At some point in 2015, I became very comfortable with the idea that teaching is an autopilot thing. That it was enough if I had read a text/poem/short-story once – no matter how long ago it was – that it would be enough if I remembered it. Teaching was – more than anything else, remembering. And sometimes only that.
I woke up in 2018 accidentally, when for an Arts and Culture Journalism class, I had to read Pauline Kael again, but this time – I fell for her. I noticed a lot of things that I had barely paid attention to the first time. Her words made me hungry to write like that and I felt very alive. So I spent an hour before class that day drinking pleasure out of her Bonnie and Clyde essay and then making notes on the white board in the small media lab. I knew exactly what I wanted to say and it was a very unusual feeling. It’s sadly the only hour in seven years where I think I actually did well.
The preparation that went into that hour was eerily close to the preparation that went in for a class on Metonymy and Synecdoche three years ago. But that lecture was a disaster even if the pleasure was similar. I had just begun to understand the concepts but not enough to teach them. A lot of things had gone wrong but that hour taught me to measure my own learning before I did anything else with it.
And the Pauline Kael class taught me how to measure my learning. I learnt that in order to know what I was saying, I needed to perform a different kind of remembering – a more reliable kind – something that even students could take pleasure in seeing. This kind of remembering was easier because I only had to figure out what the element of pleasure was but it was also trickier and more difficult because this meant I also had to convince students that this kind of learning was valuable. And it’s only now that I can say – I cannot convince them without knowing enough.
I am paying attention to this because it is distressing to notice that students who are very aware of their learning, whose faces light up when I begin to talk about a poem lose interest because I am unable to go beyond a point. And I want very much to complete that circle of learning for them and that circle of teaching for me – simply because they are interested.
In Seattle, I was a student again- furiously taking notes because I was afraid I would forget something that had made too much sense to me, that if I don’t immediately write it down, it would be lost, and the world would be a distressing place to live in again.
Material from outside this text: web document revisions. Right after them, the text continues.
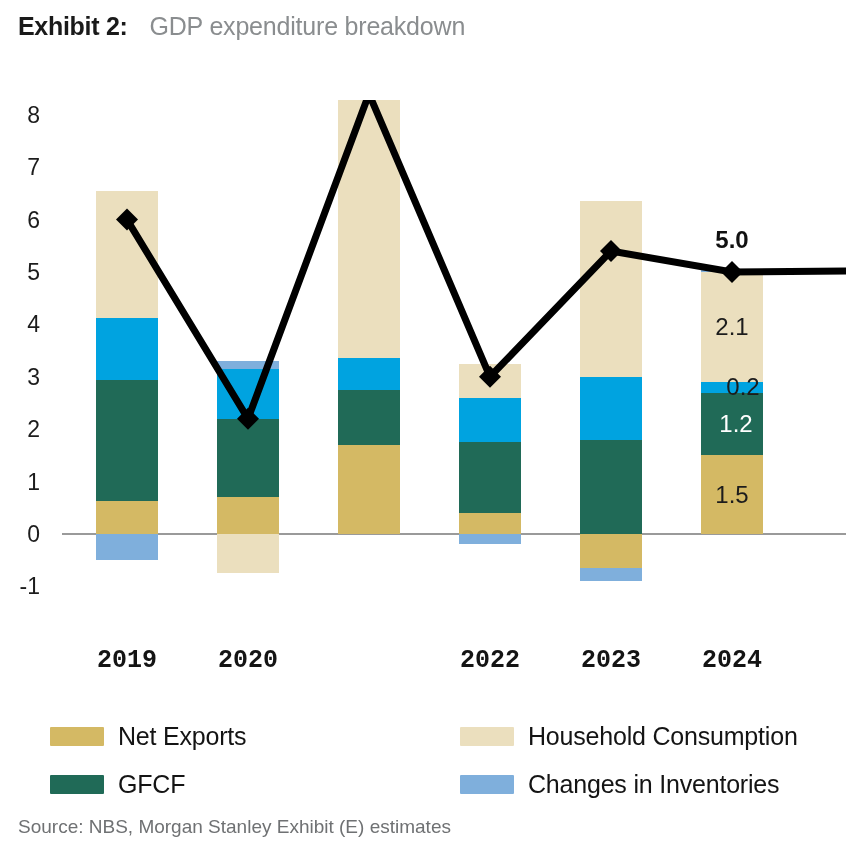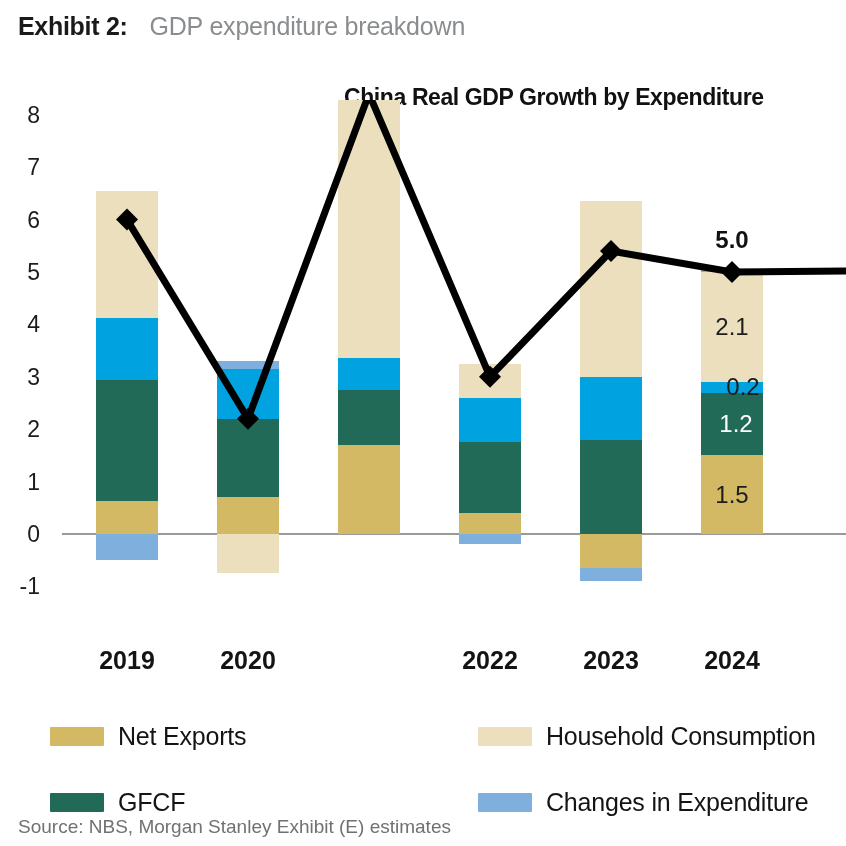"China Real GDP Growth by" div { html: <div>China Real GDP Growth by Expenditure</div> -> none }
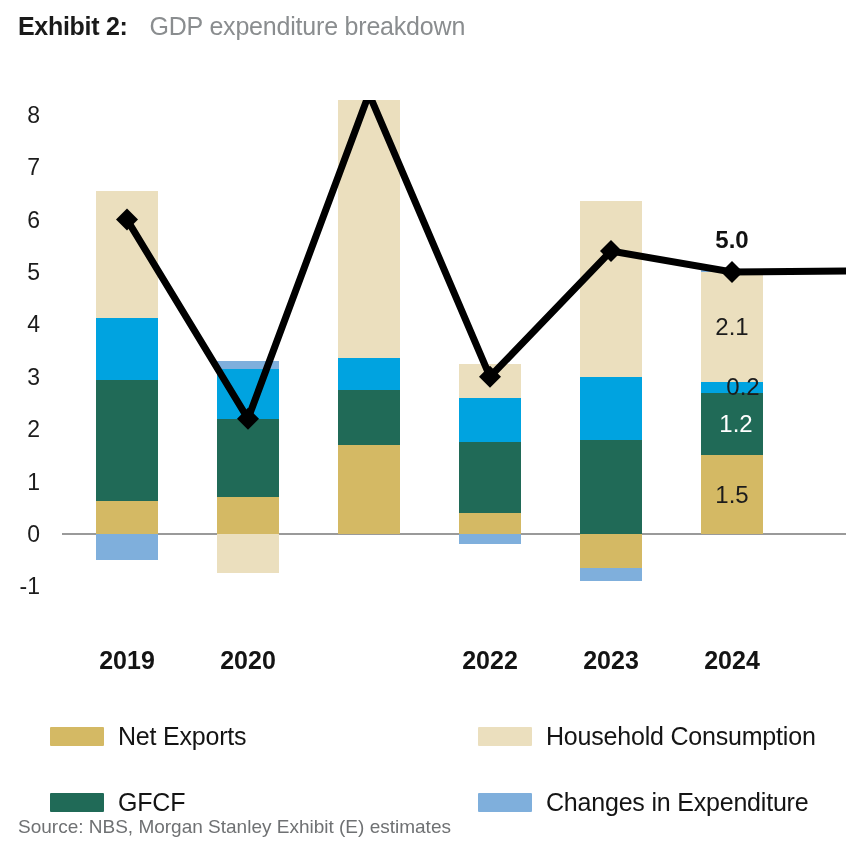"2019" #xaxis { font-family: none -> Liberation Mono, monospace }
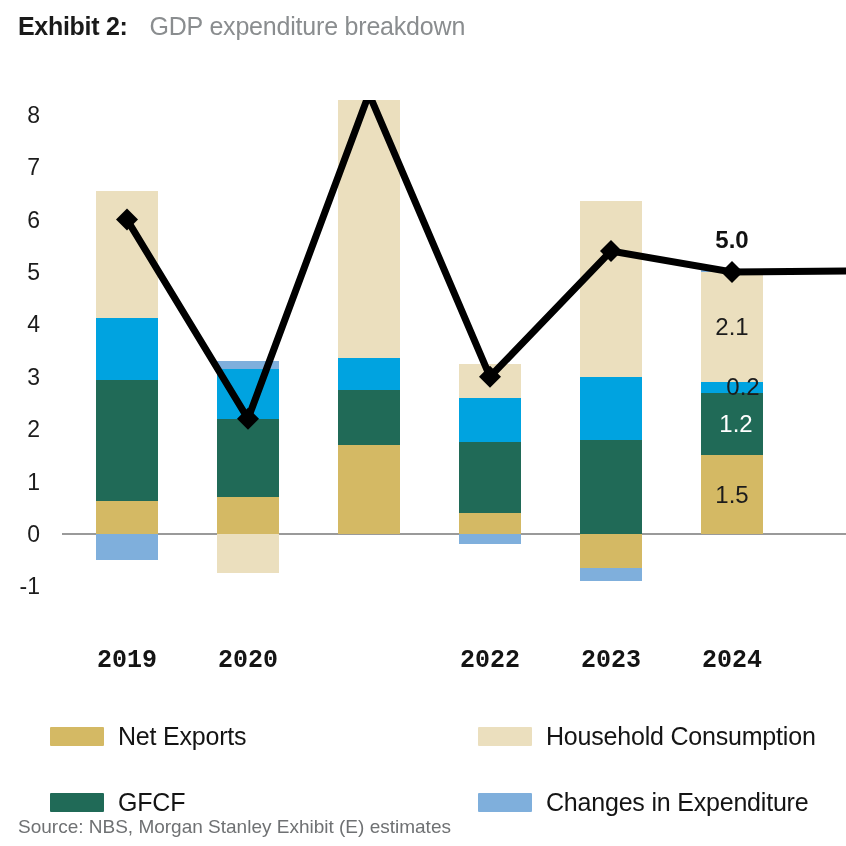"Net Exports" #legend { gap: 18px -> none }
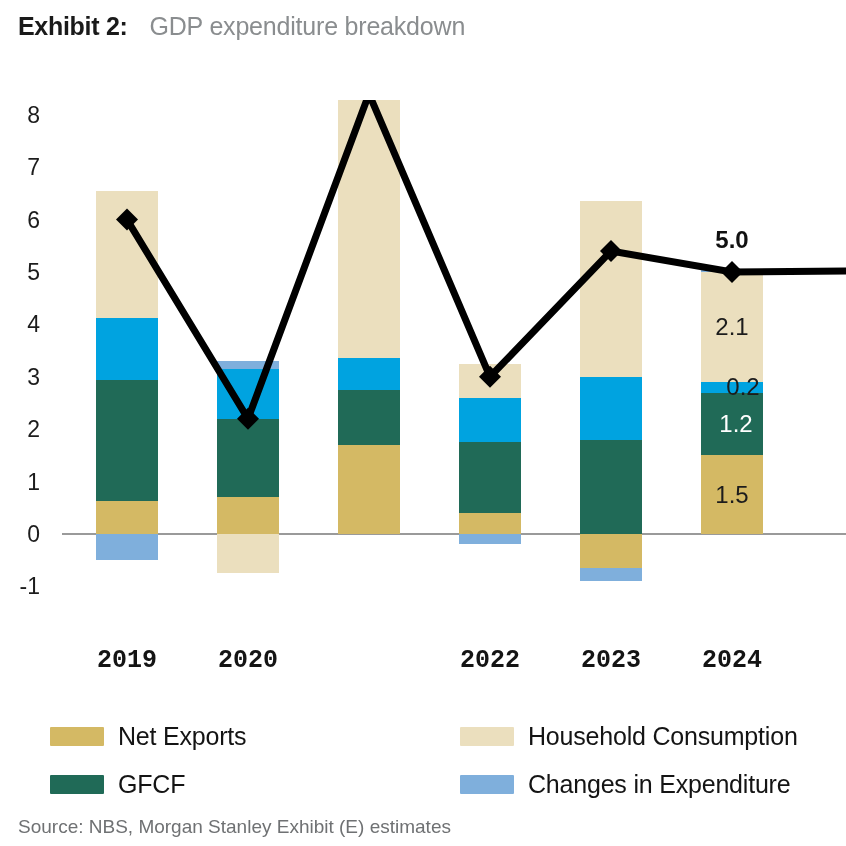"Changes in Expenditure" span.legend-text { text: Expenditure -> Inventories }
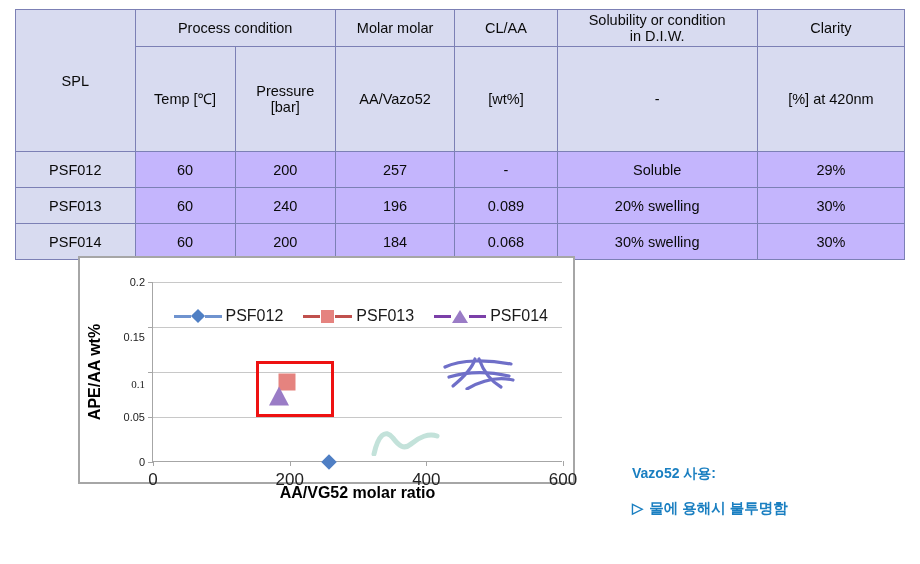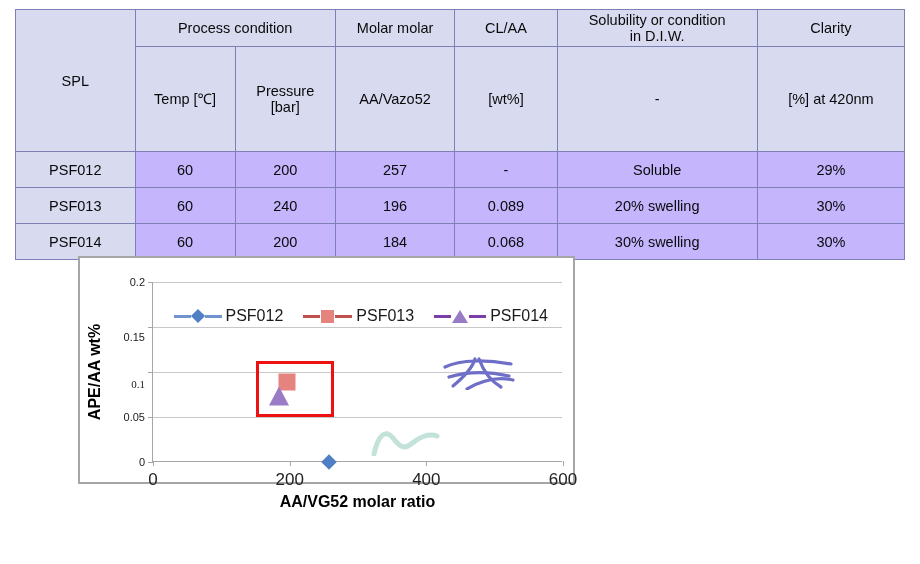"Vazo52 사용:" div.note-line1 { html: none -> <div>Vazo52 사용:</div> }
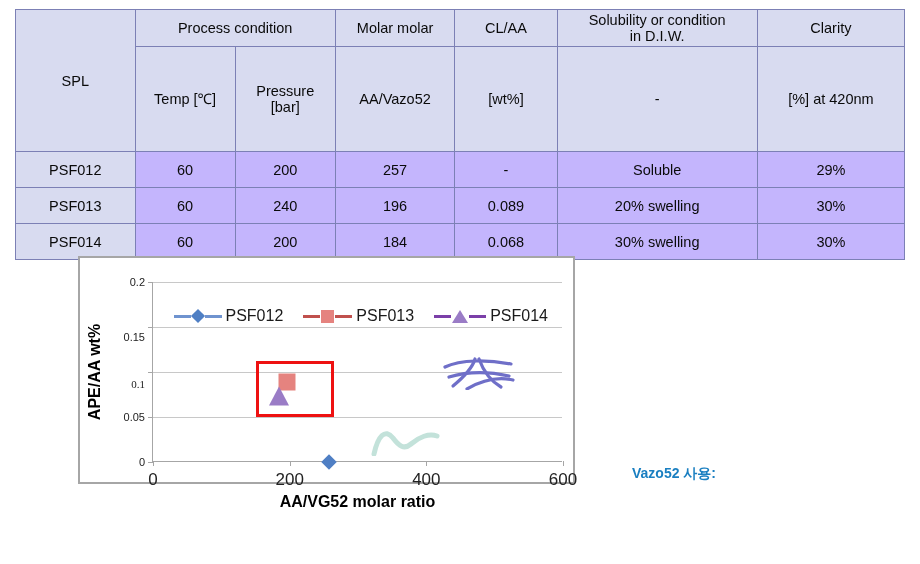"AA/VG52 molar ratio" #x-axis-title { margin-top: 32px -> 23px }
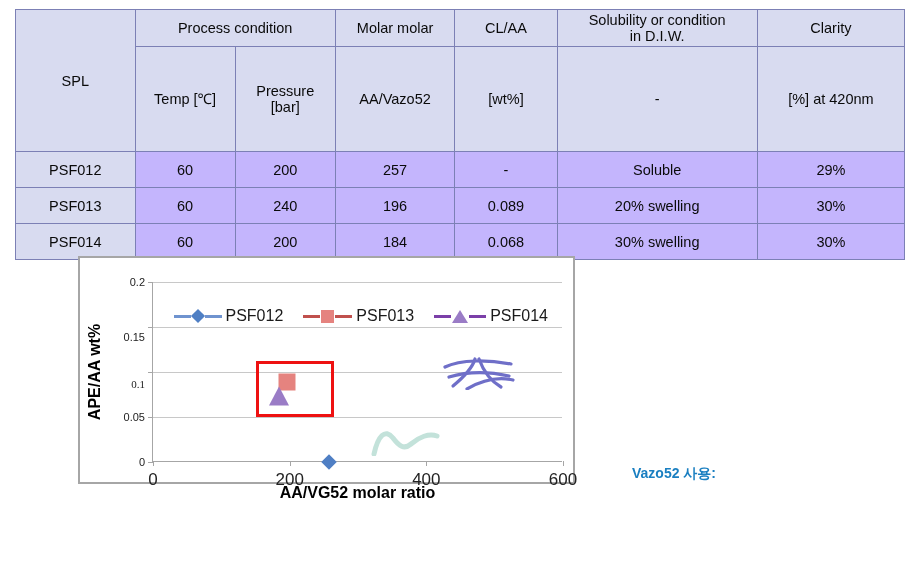"▷ 물에 용해시 불투명함" div.note-line2 { html: none -> <div> <span>▷</span><span>물에 용해시 불투명함</span> </div> }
That was how I learnt and now, it’s how I want to teach.
I am beginning to see the 50 mins that I spend in the classroom with students as time I’ll never get back, not even if it’s the same class the next day. I have to give this all I have, no matter how many times I return to it later.
***
Teaching Creative Writing is becoming more and more challenging. To begin with, I have to get over my own boredom with using old materials. I stick to Deepak Bhat’s Monsoon memories because its lessons are plenty and liberating. And I want to continue sticking to that. But I think I am becoming a little disillusioned with my own comfort with speaking about writing because writing has been the hardest this year, and so speaking about it has been hard too.
The Dalit and Bahujan literature classes were difficult to teach this semester. It kept me on my toes for several reasons. For once, it made me return to Ambedkar every week. And I learnt a lot but had no idea where to put it or how.
And then I also saw that this is a class where I’d have assumed the auto-pilot method to work very well but it’s the only class where an auto-pilot method will never work because it’s difficult to talk about Ambedkar first as a Dalit man, a leader, a political figure and then to make students see the other Ambedkar – the sexy writer. And I can never do this from memory. I can only do it from a place of reverence and playfulness both of which are difficult to produce week after week without having read Ambedkar every day.
This semester, I read Maggie Nelson, Ali Smith, Natalia Ginzburg, and Miranda July but I don’t know what it means if I haven’t felt the desire to take them to classes yet but have enjoyed reading them very much. Maybe this has a lot to do with my realisation that teaching and writing are not on auto-pilot anymore and this scares me but it also makes me feel like an adult with real problems.
I now realise that the only writer I have consistently read over this year is Ambedkar and I am looking forward to approaching him as a creative writing teacher next semester.